• Exercise objective
Exact copy, no pictures: restate each entry below word for word.

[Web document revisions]
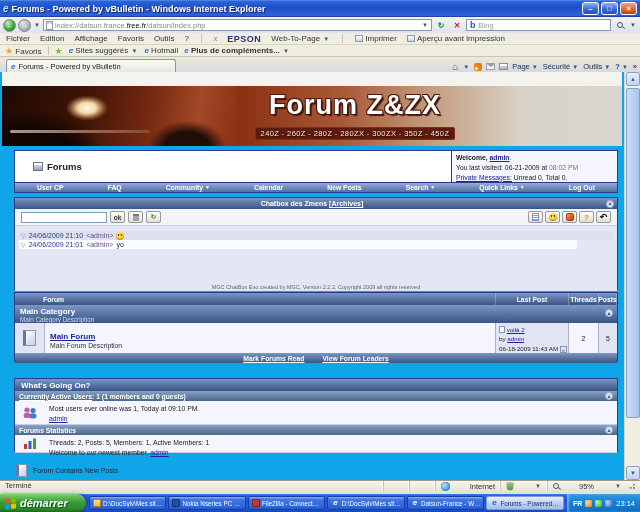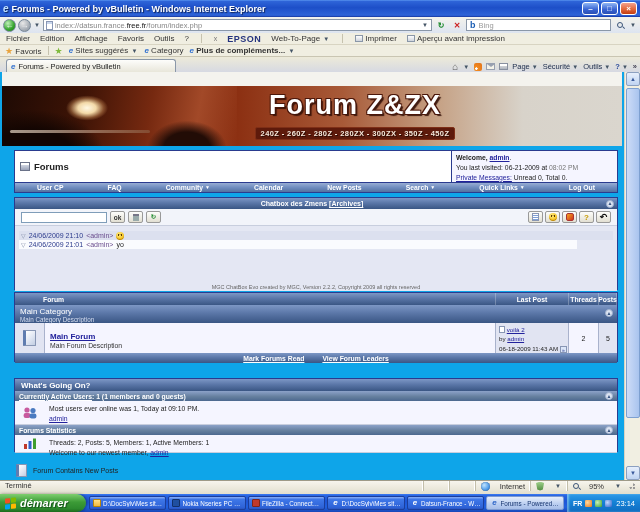--- a/index.html
+++ b/index.html
@@ -244,7 +244,7 @@
     <span class="ddarrow">▼</span>
     <div class="addrfield">
       <span class="pageico"></span>
-      <span><span class="urldim">index://datsun.france.</span><span class="urldom">free.fr</span><span class="urldim">/forum/index.php</span></span>
+      <span><span class="urldim">index://datsun.france.</span><span class="urldom">free.fr</span><span class="urldim">/datsun/index.php</span></span>
       <span class="ddarrow">▼</span>
     </div>
     <span class="tinybtn refresh">↻</span>

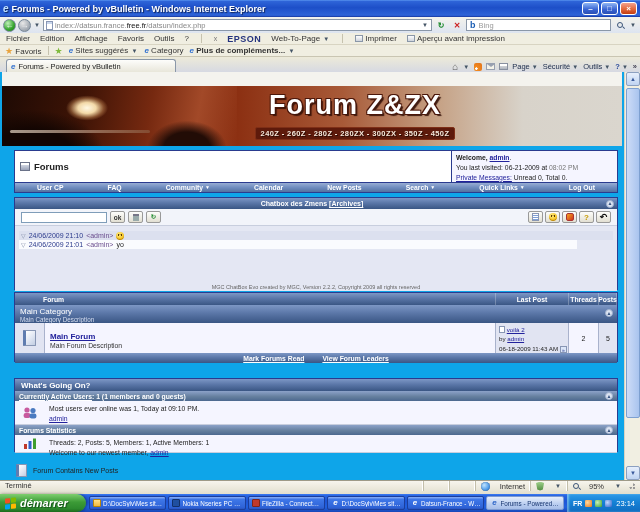--- a/index.html
+++ b/index.html
@@ -280,7 +280,7 @@
     <span class="favsep"></span>
     <span class="star add">★</span>
     <span class="menuitem"><span class="smalle">e</span> <span>Sites suggérés</span> <span class="ddarrow">▼</span></span>
-    <span class="menuitem"><span class="smalle">e</span> <span>Category</span></span>
+    <span class="menuitem"><span class="smalle">e</span> <span>Hotmail</span></span>
     <span class="menuitem bold"><span class="smalle">e</span> <span>Plus de compléments...</span> <span class="ddarrow">▼</span></span>
   </div>
 

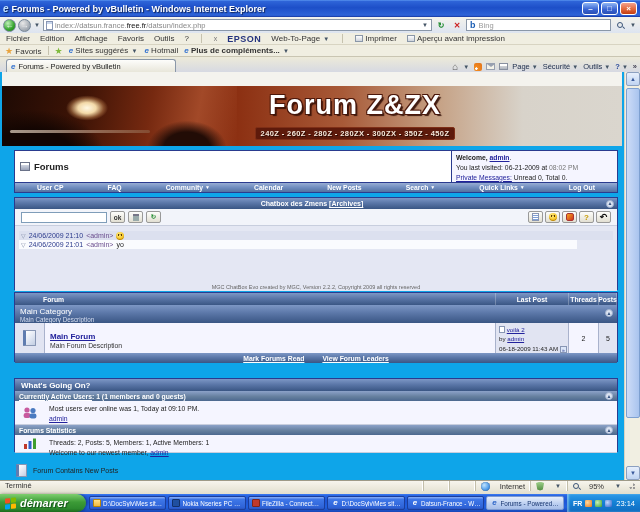--- a/index.html
+++ b/index.html
@@ -90,7 +90,7 @@
     text-shadow:-1px -1px 0 #4B170A,1px -1px 0 #4B170A,-1px 1px 0 #4B170A,2px 2px 1px rgba(50,14,6,.9)}
   .banner-sub{position:absolute;left:218px;top:41px;width:270px;text-align:center}
   .banner-sub span{display:inline-block;background:#5E1A0B;border:1px solid #7E2E16;border-radius:2px;padding:1px 5px;
-    font-size:7.5px;font-weight:bold;color:#F5E9DC;letter-spacing:.4px;text-shadow:1px 1px 0 #2E0B03}
+    font-size:7.5px;font-weight:normal;color:#F5E9DC;letter-spacing:.4px;text-shadow:1px 1px 0 #2E0B03}
 
   
   .vbox{position:absolute;left:14px;width:604px;background:#fff;border:1px solid #2A3B8F}

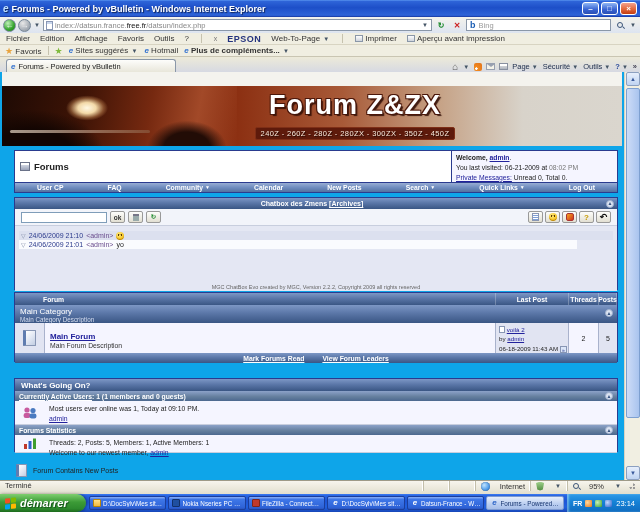--- a/index.html
+++ b/index.html
@@ -103,7 +103,7 @@
 
   
   .welcome{top:78px;height:33px;display:flex}
-  .wleft{flex:1;display:flex;align-items:center;gap:4px;padding-left:5px;font-weight:bold;font-size:9.5px;color:#222}
+  .wleft{flex:1;display:flex;align-items:center;gap:4px;padding-left:18px;font-weight:bold;font-size:9.5px;color:#222}
   .forums-ico{width:10px;height:9px;background:linear-gradient(#E6EAF2,#9AA2B8);border:1px solid #6A7288;box-shadow:inset 0 2px 0 #fff}
   .wpanel{width:166px;background:#F5F5FF;border-left:1px solid #2A3B8F;font-size:6.8px;line-height:1.45;padding:2px 4px;color:#222}
   .dim{color:#777}

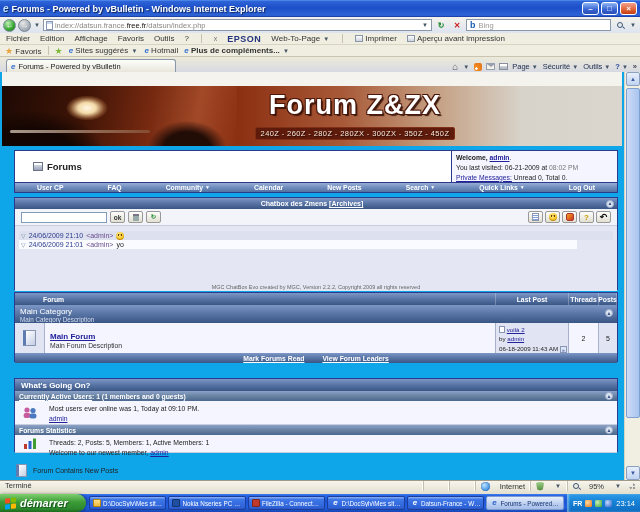--- a/index.html
+++ b/index.html
@@ -148,7 +148,7 @@
   .fhead>div{border-right:1px solid rgba(255,255,255,.25);height:100%;display:flex;align-items:center;justify-content:center}
   .fhead .c-forum{justify-content:flex-start}
   .fcat{height:18px;padding:2px 5px;position:relative}
-  .fcat .cname{font-size:8px;font-weight:normal}
+  .fcat .cname{font-size:8px;font-weight:bold}
   .fcat .cdesc{font-size:6.3px;color:#D6DEF0}
   .fcat .collapse{position:absolute;right:4px;top:4px}
   .frow{height:30px;display:flex;font-size:6.8px}

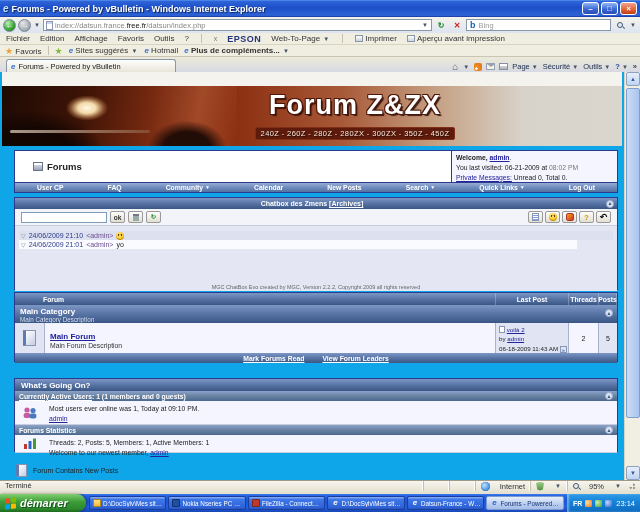--- a/index.html
+++ b/index.html
@@ -184,7 +184,7 @@
   
   .statusbar{position:absolute;top:480px;left:0;width:640px;height:14px;background:linear-gradient(180deg,#F7F5ED,#E2DFCE);
     border-top:1px solid #9E9A87;display:flex;font-size:7.5px;color:#333;padding:0 5px}
-  .stseg{height:10px;border-left:1px solid #C2BEA9;box-shadow:-1px 0 0 #fff;display:flex;align-items:center;gap:10px;padding:0 5px}
+  .stseg{height:10px;border-left:1px solid #C2BEA9;box-shadow:-1px 0 0 #fff;display:flex;align-items:center;gap:20px;padding:0 5px}
   .stfill{flex:1}
   .globe{width:9px;height:9px;border-radius:50%;background:radial-gradient(circle at 35% 35%,#BFE3FF,#4E9BE8 60%,#1F66C0);box-shadow:inset 0 0 1px #14407E}
   .shield{width:8px;height:9px;background:linear-gradient(#9FD08A,#4E8A3C);clip-path:polygon(50% 0,100% 18%,85% 88%,50% 100%,15% 88%,0 18%)}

• Answer below
--- a/index.html
+++ b/index.html
@@ -244,7 +244,7 @@
     <span class="ddarrow">▼</span>
     <div class="addrfield">
       <span class="pageico"></span>
-      <span><span class="urldim">index://datsun.france.</span><span class="urldom">free.fr</span><span class="urldim">/forum/index.php</span></span>
+      <span><span class="urldim">index://datsun.france.</span><span class="urldom">free.fr</span><span class="urldim">/datsun/index.php</span></span>
       <span class="ddarrow">▼</span>
     </div>
     <span class="tinybtn refresh">↻</span>

--- a/index.html
+++ b/index.html
@@ -280,7 +280,7 @@
     <span class="favsep"></span>
     <span class="star add">★</span>
     <span class="menuitem"><span class="smalle">e</span> <span>Sites suggérés</span> <span class="ddarrow">▼</span></span>
-    <span class="menuitem"><span class="smalle">e</span> <span>Category</span></span>
+    <span class="menuitem"><span class="smalle">e</span> <span>Hotmail</span></span>
     <span class="menuitem bold"><span class="smalle">e</span> <span>Plus de compléments...</span> <span class="ddarrow">▼</span></span>
   </div>
 

--- a/index.html
+++ b/index.html
@@ -90,7 +90,7 @@
     text-shadow:-1px -1px 0 #4B170A,1px -1px 0 #4B170A,-1px 1px 0 #4B170A,2px 2px 1px rgba(50,14,6,.9)}
   .banner-sub{position:absolute;left:218px;top:41px;width:270px;text-align:center}
   .banner-sub span{display:inline-block;background:#5E1A0B;border:1px solid #7E2E16;border-radius:2px;padding:1px 5px;
-    font-size:7.5px;font-weight:bold;color:#F5E9DC;letter-spacing:.4px;text-shadow:1px 1px 0 #2E0B03}
+    font-size:7.5px;font-weight:normal;color:#F5E9DC;letter-spacing:.4px;text-shadow:1px 1px 0 #2E0B03}
 
   
   .vbox{position:absolute;left:14px;width:604px;background:#fff;border:1px solid #2A3B8F}

--- a/index.html
+++ b/index.html
@@ -103,7 +103,7 @@
 
   
   .welcome{top:78px;height:33px;display:flex}
-  .wleft{flex:1;display:flex;align-items:center;gap:4px;padding-left:5px;font-weight:bold;font-size:9.5px;color:#222}
+  .wleft{flex:1;display:flex;align-items:center;gap:4px;padding-left:18px;font-weight:bold;font-size:9.5px;color:#222}
   .forums-ico{width:10px;height:9px;background:linear-gradient(#E6EAF2,#9AA2B8);border:1px solid #6A7288;box-shadow:inset 0 2px 0 #fff}
   .wpanel{width:166px;background:#F5F5FF;border-left:1px solid #2A3B8F;font-size:6.8px;line-height:1.45;padding:2px 4px;color:#222}
   .dim{color:#777}

--- a/index.html
+++ b/index.html
@@ -148,7 +148,7 @@
   .fhead>div{border-right:1px solid rgba(255,255,255,.25);height:100%;display:flex;align-items:center;justify-content:center}
   .fhead .c-forum{justify-content:flex-start}
   .fcat{height:18px;padding:2px 5px;position:relative}
-  .fcat .cname{font-size:8px;font-weight:normal}
+  .fcat .cname{font-size:8px;font-weight:bold}
   .fcat .cdesc{font-size:6.3px;color:#D6DEF0}
   .fcat .collapse{position:absolute;right:4px;top:4px}
   .frow{height:30px;display:flex;font-size:6.8px}

--- a/index.html
+++ b/index.html
@@ -184,7 +184,7 @@
   
   .statusbar{position:absolute;top:480px;left:0;width:640px;height:14px;background:linear-gradient(180deg,#F7F5ED,#E2DFCE);
     border-top:1px solid #9E9A87;display:flex;font-size:7.5px;color:#333;padding:0 5px}
-  .stseg{height:10px;border-left:1px solid #C2BEA9;box-shadow:-1px 0 0 #fff;display:flex;align-items:center;gap:10px;padding:0 5px}
+  .stseg{height:10px;border-left:1px solid #C2BEA9;box-shadow:-1px 0 0 #fff;display:flex;align-items:center;gap:20px;padding:0 5px}
   .stfill{flex:1}
   .globe{width:9px;height:9px;border-radius:50%;background:radial-gradient(circle at 35% 35%,#BFE3FF,#4E9BE8 60%,#1F66C0);box-shadow:inset 0 0 1px #14407E}
   .shield{width:8px;height:9px;background:linear-gradient(#9FD08A,#4E8A3C);clip-path:polygon(50% 0,100% 18%,85% 88%,50% 100%,15% 88%,0 18%)}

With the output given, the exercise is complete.